▶ _EXERCISE DATA_
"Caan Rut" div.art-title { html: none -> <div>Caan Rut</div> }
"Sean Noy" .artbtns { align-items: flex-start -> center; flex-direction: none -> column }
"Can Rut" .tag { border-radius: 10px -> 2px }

...

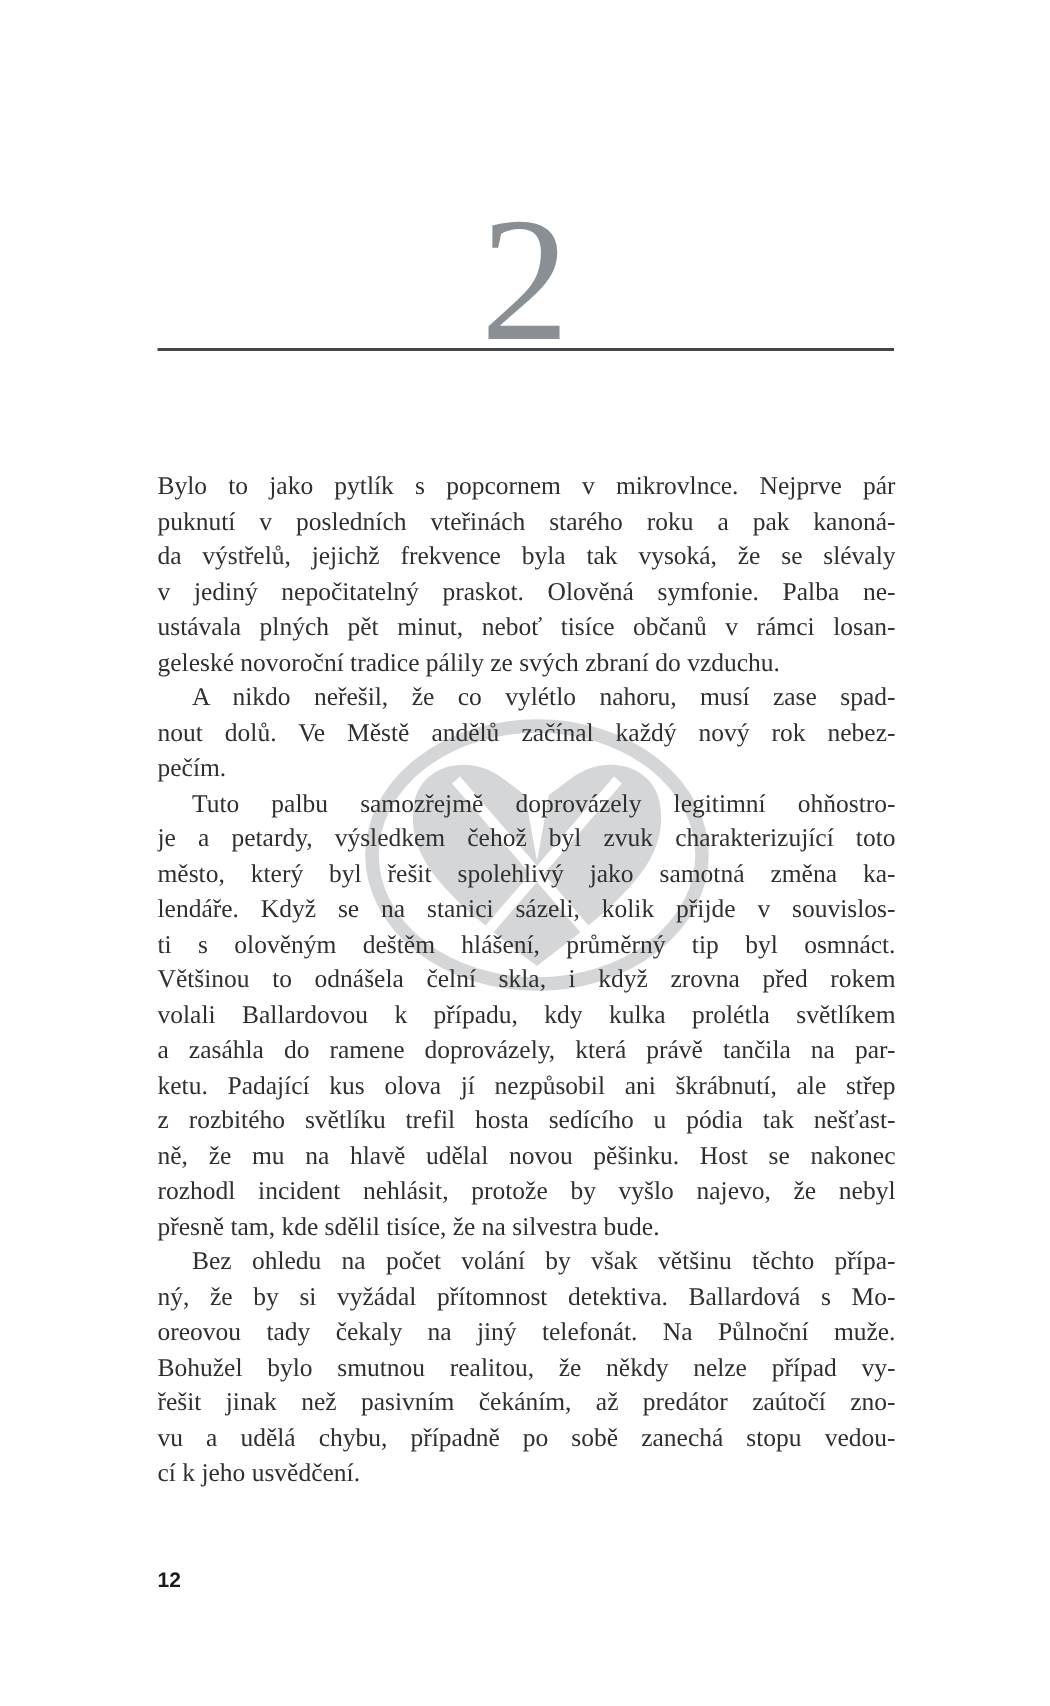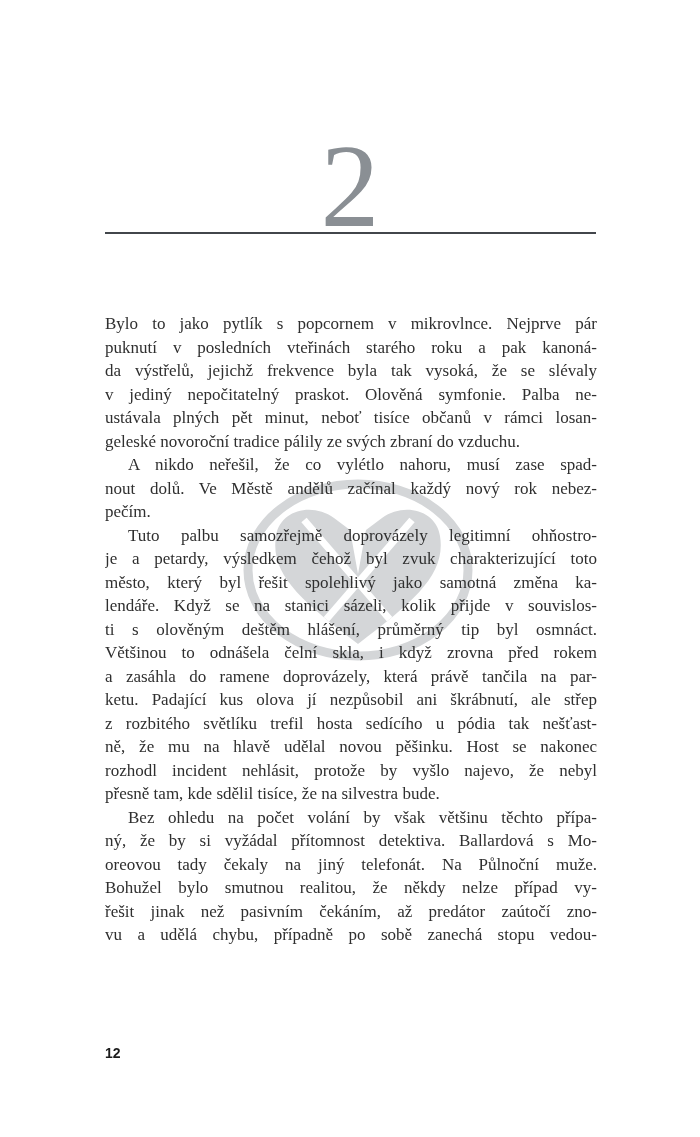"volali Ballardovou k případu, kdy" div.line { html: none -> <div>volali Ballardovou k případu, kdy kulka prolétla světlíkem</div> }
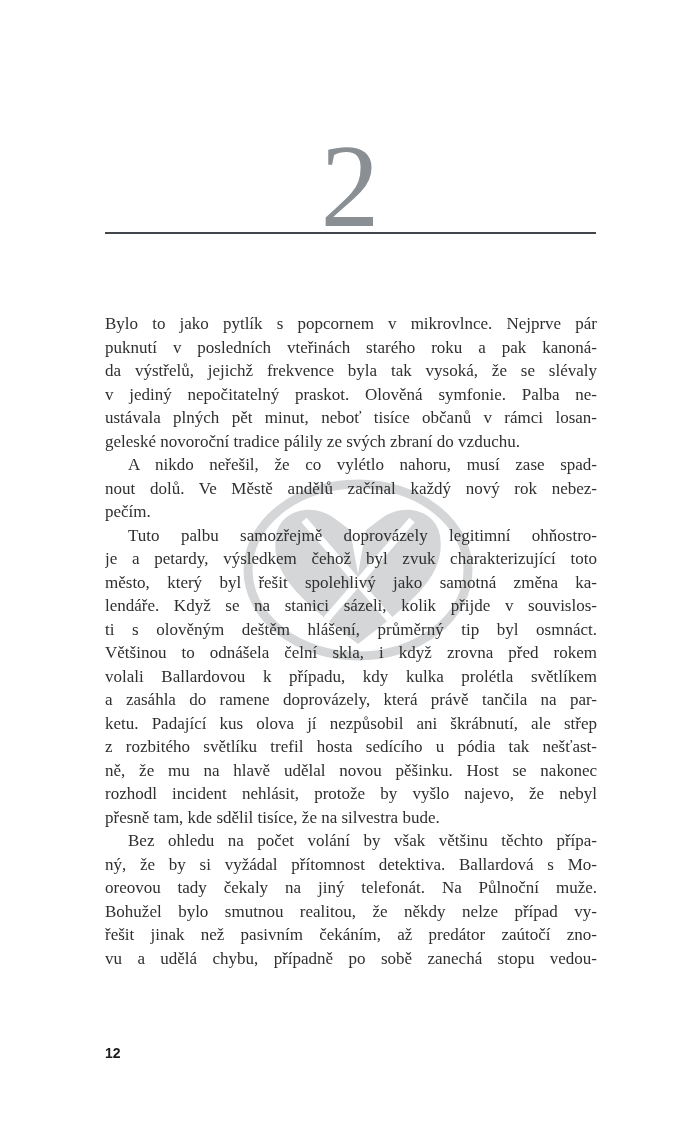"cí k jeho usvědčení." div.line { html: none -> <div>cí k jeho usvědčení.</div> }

▶ _WHAT YOU ARE ASKED TO DO_
Here the output must be the lines above from the line with "none -> <div>Caan" to the line with "border-radius: 10px ->", both included, duplicated word for word and nothing else.

▶ _WORKED SOLUTION_
"Caan Rut" div.art-title { html: none -> <div>Caan Rut</div> }
"Sean Noy" .artbtns { align-items: flex-start -> center; flex-direction: none -> column }
"Can Rut" .tag { border-radius: 10px -> 2px }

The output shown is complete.